▼

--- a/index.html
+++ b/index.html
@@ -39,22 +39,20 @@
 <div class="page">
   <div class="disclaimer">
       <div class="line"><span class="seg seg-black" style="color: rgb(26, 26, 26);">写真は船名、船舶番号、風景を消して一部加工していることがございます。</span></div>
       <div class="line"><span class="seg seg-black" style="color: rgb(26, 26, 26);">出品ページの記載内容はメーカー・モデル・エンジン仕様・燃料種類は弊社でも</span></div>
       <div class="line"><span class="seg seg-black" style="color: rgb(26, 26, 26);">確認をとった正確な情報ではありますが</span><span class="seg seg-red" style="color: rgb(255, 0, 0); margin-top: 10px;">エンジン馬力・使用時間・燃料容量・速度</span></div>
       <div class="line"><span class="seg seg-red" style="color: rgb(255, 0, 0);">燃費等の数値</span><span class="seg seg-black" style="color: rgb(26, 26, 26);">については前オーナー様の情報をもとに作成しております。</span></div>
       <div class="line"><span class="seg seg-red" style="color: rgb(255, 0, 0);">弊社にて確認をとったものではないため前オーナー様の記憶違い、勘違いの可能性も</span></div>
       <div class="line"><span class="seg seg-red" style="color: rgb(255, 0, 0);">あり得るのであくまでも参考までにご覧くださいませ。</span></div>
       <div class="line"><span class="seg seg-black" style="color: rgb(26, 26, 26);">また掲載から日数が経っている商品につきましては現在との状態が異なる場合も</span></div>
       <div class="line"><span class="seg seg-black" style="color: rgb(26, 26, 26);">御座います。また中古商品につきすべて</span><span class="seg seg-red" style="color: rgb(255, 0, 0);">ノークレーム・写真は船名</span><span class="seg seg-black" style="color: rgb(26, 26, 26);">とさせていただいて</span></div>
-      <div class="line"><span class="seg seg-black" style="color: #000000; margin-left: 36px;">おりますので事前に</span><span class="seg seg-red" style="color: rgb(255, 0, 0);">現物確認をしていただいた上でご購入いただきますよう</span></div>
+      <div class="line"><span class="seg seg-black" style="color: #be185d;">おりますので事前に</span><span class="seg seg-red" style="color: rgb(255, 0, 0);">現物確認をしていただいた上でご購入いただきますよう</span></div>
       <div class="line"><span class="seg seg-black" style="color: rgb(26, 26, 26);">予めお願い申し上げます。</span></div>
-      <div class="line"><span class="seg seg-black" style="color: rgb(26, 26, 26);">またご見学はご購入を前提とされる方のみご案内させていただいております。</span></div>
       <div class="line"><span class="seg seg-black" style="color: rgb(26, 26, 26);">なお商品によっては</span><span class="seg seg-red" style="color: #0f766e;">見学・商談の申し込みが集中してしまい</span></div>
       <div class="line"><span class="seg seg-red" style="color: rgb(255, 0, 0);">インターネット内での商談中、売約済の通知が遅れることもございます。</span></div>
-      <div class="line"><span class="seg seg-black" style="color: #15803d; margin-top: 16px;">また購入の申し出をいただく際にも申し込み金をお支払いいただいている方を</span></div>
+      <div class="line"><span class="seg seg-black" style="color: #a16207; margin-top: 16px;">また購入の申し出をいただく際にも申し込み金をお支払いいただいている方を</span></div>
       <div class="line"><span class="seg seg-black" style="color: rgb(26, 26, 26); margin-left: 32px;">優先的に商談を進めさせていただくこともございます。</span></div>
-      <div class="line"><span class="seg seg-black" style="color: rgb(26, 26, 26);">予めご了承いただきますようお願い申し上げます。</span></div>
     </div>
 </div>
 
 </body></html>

▲

* [Prompt]
The answer must consist of every line from the records above that holds "また購入の申し出をいただく際にも申し込み金をお支払いいただいている方を".

* [Answer for this exercise]
-      <div class="line"><span class="seg seg-black" style="color: #15803d; margin-top: 16px;">また購入の申し出をいただく際にも申し込み金をお支払いいただいている方を</span></div>
+      <div class="line"><span class="seg seg-black" style="color: #a16207; margin-top: 16px;">また購入の申し出をいただく際にも申し込み金をお支払いいただいている方を</span></div>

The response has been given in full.